How Hidden Fentanyl Factories Produce Deadly Pills in New York Apartments

From the outside they are normal, ordinary apartments.

But dozens of New York City homes have been converted into fentanyl factories, producing millions of dollars worth of deadly drugs.

Now authorities are lifting the lid on signs that a unit has been taken over by gangs, after the death of 1-year-old Nicholas Feliz Dominici at a Bronx daycare that had been converted into one of the factories.

A series of recent raids have revealed that, in addition to apartments and a daycare, a pizzeria had been converted into a drug factory.
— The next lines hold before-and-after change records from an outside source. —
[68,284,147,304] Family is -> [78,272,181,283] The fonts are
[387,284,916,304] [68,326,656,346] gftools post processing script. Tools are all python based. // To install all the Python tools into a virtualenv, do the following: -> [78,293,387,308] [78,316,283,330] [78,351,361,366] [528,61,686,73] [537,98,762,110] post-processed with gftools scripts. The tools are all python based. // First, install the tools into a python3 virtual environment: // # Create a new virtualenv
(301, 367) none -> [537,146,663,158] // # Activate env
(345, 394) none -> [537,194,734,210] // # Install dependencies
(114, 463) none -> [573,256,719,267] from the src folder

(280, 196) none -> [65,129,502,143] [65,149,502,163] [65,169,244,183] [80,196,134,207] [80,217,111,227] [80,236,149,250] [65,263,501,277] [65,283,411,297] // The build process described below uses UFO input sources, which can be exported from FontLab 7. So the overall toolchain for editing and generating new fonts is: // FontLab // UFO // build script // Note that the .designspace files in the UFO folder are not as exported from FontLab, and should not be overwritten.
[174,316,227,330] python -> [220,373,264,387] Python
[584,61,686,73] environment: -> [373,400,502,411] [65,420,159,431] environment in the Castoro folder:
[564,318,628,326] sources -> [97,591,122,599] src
Bridget Brennan, special narcotics prosecutor for New York City, told The Post that traffickers look for the most innocuous locations. “The goal is not to stand out,” she said. “Sometimes workers at these fentanyl factories come and go at all hours. Apartment buildings are good for that, since the coming and going doesn’t attract attention.”

Inside, sometimes behind reinforced front doors, workers earn up to $1,000 a day, in cash, for handling a drug so deadly that ingesting just two milligrams (the equivalent of 10 to 15 grains of table salt) can be deadly.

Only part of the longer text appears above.